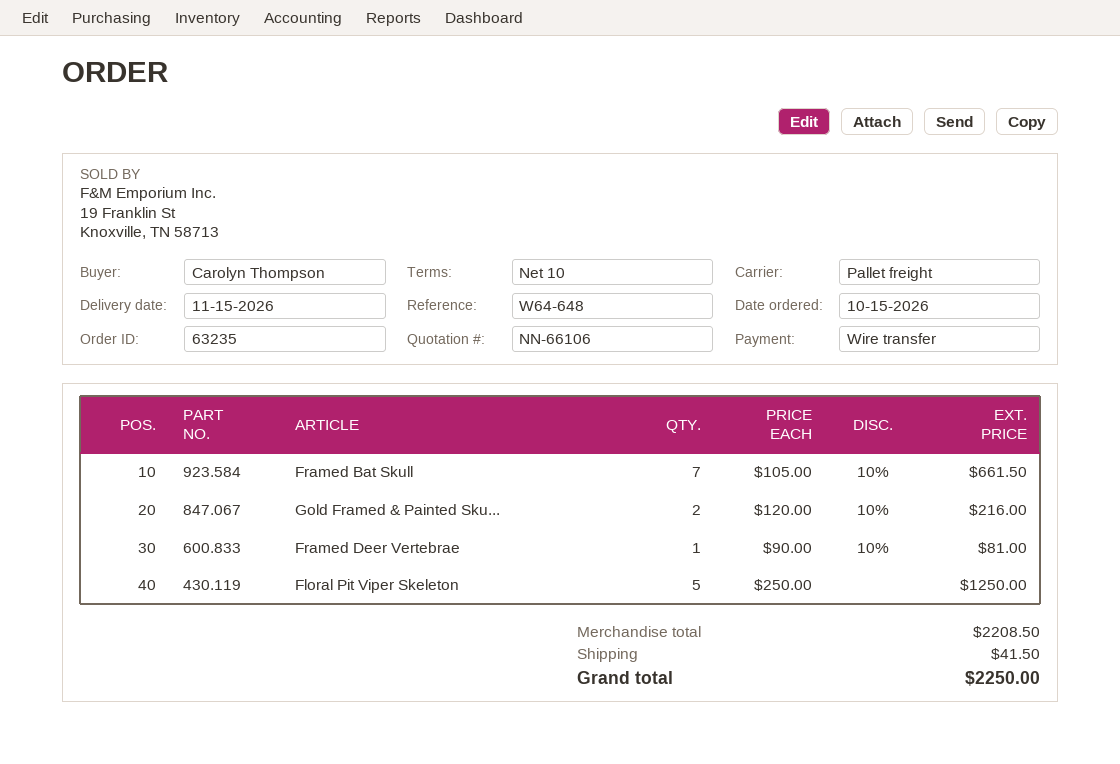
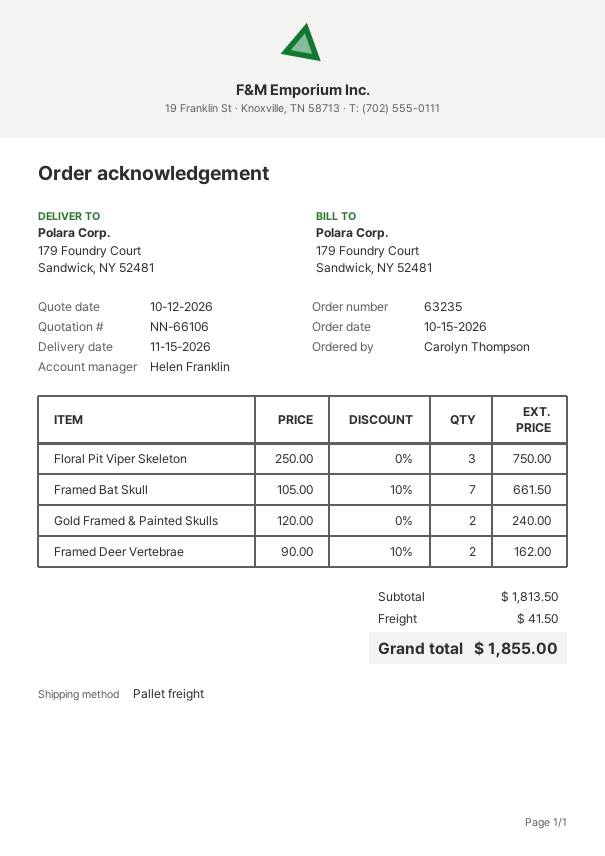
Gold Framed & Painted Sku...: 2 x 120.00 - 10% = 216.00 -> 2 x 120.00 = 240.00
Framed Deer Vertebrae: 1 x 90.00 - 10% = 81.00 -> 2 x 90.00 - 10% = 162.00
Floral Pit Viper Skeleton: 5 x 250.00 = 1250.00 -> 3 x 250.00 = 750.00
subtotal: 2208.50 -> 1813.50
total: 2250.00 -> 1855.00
....
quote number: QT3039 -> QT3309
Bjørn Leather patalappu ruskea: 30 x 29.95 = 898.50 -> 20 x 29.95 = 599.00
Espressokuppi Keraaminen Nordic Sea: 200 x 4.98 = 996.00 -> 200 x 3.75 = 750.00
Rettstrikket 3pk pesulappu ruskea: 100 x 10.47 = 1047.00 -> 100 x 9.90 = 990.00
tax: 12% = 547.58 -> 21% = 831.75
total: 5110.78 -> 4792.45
....
PROBLEM STATEMENT
Looking over the records, find each line with the word "ruskea" and copy it.

EXERCISE ANSWER
Bjørn Leather patalappu ruskea: 30 x 29.95 = 898.50 -> 20 x 29.95 = 599.00
Rettstrikket 3pk pesulappu ruskea: 100 x 10.47 = 1047.00 -> 100 x 9.90 = 990.00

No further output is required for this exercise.